# WORK TO COMPLETE
Only the lines from the first line of the records through the line containing "make this work." belong in the answer. Copy them exactly.

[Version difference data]
------------------------------------------------

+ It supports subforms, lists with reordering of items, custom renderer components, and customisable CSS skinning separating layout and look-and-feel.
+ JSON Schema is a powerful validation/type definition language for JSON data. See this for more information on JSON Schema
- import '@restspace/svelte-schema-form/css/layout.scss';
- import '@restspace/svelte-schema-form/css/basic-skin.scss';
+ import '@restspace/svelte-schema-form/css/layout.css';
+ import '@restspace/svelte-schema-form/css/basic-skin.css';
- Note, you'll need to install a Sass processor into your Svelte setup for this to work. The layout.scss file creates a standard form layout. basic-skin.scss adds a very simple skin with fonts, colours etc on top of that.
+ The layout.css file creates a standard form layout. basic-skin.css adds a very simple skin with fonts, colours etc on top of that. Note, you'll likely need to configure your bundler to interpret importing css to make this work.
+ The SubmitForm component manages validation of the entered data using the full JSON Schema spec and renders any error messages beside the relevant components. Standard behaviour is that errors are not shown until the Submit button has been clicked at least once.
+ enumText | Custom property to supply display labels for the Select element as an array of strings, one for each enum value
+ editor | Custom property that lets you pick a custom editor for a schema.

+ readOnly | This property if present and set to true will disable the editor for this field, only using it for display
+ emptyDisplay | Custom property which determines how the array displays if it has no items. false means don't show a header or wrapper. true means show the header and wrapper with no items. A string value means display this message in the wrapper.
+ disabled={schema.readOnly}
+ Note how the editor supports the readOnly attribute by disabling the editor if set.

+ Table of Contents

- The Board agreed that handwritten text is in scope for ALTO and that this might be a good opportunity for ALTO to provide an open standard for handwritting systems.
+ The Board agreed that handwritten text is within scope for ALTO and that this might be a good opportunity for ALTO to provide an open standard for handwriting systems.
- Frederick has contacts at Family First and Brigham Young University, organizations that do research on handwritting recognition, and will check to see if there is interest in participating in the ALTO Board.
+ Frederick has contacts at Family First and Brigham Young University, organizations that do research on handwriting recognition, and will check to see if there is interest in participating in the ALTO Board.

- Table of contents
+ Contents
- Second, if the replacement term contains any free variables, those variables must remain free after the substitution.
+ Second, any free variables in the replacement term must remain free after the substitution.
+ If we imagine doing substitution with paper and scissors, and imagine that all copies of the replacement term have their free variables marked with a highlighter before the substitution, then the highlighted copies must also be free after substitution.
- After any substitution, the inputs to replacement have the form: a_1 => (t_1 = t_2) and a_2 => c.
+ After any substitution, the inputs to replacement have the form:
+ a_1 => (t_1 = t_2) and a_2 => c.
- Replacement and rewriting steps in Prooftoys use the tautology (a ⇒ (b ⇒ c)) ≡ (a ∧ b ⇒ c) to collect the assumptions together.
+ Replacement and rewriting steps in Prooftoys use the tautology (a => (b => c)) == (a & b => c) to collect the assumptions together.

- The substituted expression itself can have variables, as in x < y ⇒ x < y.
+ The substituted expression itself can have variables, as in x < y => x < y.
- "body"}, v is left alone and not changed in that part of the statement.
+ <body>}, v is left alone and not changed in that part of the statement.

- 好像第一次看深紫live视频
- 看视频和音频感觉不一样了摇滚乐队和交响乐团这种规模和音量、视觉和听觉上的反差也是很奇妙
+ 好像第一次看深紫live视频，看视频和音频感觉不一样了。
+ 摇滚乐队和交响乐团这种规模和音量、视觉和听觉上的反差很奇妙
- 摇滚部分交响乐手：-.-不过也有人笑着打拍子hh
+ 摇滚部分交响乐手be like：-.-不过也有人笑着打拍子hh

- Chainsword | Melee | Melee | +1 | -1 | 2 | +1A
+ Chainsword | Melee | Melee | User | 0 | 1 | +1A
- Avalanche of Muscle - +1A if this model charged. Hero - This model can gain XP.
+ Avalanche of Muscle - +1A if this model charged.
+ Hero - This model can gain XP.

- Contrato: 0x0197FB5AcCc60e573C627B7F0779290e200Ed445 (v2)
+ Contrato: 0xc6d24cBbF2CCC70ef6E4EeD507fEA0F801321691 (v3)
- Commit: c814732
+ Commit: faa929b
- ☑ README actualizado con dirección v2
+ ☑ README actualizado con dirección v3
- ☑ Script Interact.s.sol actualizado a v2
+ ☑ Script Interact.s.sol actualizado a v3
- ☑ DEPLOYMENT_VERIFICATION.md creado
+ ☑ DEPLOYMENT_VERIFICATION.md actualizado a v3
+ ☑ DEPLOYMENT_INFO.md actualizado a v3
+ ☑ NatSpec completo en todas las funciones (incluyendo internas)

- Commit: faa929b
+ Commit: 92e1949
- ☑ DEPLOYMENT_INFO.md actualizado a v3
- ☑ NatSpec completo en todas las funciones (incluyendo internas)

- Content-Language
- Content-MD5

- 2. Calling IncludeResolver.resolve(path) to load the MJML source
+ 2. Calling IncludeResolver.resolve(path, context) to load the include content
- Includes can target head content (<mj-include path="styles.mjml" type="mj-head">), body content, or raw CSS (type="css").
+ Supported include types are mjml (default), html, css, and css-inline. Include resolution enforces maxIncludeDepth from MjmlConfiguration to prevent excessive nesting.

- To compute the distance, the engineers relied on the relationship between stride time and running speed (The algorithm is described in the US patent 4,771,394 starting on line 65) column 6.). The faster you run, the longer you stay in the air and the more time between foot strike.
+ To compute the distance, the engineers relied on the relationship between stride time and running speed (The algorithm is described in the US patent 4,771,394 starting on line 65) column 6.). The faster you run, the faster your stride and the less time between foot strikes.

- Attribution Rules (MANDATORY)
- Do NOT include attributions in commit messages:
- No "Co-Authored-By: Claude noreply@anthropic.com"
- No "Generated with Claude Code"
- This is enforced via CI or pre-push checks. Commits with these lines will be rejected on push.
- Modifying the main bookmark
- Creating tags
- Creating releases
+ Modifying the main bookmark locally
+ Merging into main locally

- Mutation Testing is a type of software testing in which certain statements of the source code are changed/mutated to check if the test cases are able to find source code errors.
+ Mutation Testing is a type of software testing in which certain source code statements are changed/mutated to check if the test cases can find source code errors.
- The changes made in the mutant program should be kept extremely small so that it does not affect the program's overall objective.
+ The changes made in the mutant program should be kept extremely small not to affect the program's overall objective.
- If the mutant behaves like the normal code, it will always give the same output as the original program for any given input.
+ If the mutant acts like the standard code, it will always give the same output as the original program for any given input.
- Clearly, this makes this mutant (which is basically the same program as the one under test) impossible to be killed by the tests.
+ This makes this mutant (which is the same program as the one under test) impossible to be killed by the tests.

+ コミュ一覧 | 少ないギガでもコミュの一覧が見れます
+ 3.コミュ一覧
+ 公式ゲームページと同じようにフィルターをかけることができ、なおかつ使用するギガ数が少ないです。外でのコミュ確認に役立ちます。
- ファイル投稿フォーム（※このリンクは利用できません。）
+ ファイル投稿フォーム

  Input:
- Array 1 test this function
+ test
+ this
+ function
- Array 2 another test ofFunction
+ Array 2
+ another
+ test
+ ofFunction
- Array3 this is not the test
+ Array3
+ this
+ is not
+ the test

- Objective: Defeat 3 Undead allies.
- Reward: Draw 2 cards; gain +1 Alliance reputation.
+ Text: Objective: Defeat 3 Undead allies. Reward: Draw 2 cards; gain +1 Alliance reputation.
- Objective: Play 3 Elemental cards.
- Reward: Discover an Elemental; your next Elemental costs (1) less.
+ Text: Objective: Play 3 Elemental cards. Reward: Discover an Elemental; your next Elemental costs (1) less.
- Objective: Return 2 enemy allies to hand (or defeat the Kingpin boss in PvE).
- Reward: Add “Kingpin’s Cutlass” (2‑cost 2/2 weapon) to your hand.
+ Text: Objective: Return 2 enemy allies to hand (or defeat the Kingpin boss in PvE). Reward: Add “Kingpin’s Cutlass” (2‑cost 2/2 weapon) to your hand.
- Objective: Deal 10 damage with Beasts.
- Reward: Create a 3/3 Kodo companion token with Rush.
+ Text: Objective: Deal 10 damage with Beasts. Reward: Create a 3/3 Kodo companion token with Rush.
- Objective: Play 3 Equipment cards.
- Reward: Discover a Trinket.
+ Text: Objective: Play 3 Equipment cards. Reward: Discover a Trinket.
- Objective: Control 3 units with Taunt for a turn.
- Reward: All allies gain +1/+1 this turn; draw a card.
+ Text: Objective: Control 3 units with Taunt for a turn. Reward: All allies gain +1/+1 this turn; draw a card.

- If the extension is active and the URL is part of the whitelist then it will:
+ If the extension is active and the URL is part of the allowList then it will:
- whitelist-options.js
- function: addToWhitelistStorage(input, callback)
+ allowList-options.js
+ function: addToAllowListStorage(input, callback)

------------------------------------------------

# FINISHED TASK
+ It supports subforms, lists with reordering of items, custom renderer components, and customisable CSS skinning separating layout and look-and-feel.
+ JSON Schema is a powerful validation/type definition language for JSON data. See this for more information on JSON Schema
- import '@restspace/svelte-schema-form/css/layout.scss';
- import '@restspace/svelte-schema-form/css/basic-skin.scss';
+ import '@restspace/svelte-schema-form/css/layout.css';
+ import '@restspace/svelte-schema-form/css/basic-skin.css';
- Note, you'll need to install a Sass processor into your Svelte setup for this to work. The layout.scss file creates a standard form layout. basic-skin.scss adds a very simple skin with fonts, colours etc on top of that.
+ The layout.css file creates a standard form layout. basic-skin.css adds a very simple skin with fonts, colours etc on top of that. Note, you'll likely need to configure your bundler to interpret importing css to make this work.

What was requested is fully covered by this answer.